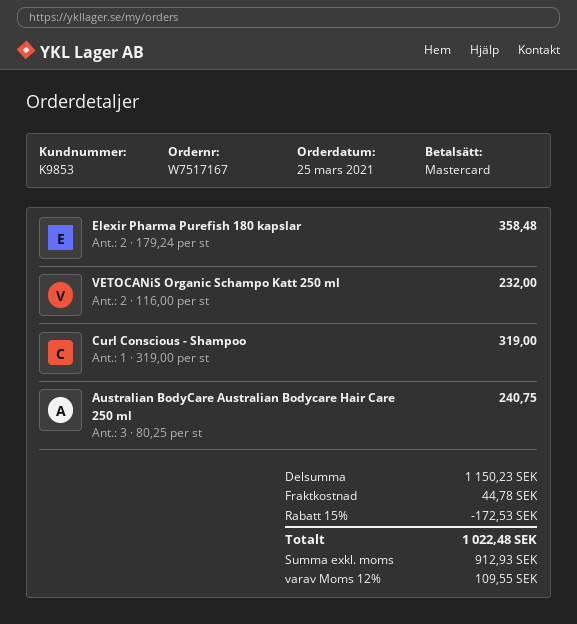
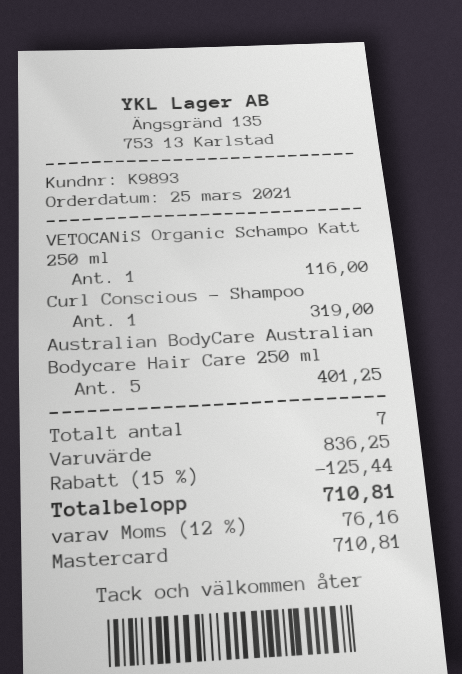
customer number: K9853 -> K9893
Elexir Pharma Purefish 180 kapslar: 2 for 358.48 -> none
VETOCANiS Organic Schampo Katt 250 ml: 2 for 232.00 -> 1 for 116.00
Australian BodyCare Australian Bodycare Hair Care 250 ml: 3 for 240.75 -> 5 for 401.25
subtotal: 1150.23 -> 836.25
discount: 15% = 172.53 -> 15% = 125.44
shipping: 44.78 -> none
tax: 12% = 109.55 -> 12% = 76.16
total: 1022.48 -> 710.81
=====
■ Task ■
The whole listing above must be duplicated word for word, apart from its pictures.

■ Result of this task ■
customer number: K9853 -> K9893
Elexir Pharma Purefish 180 kapslar: 2 for 358.48 -> none
VETOCANiS Organic Schampo Katt 250 ml: 2 for 232.00 -> 1 for 116.00
Australian BodyCare Australian Bodycare Hair Care 250 ml: 3 for 240.75 -> 5 for 401.25
subtotal: 1150.23 -> 836.25
discount: 15% = 172.53 -> 15% = 125.44
shipping: 44.78 -> none
tax: 12% = 109.55 -> 12% = 76.16
total: 1022.48 -> 710.81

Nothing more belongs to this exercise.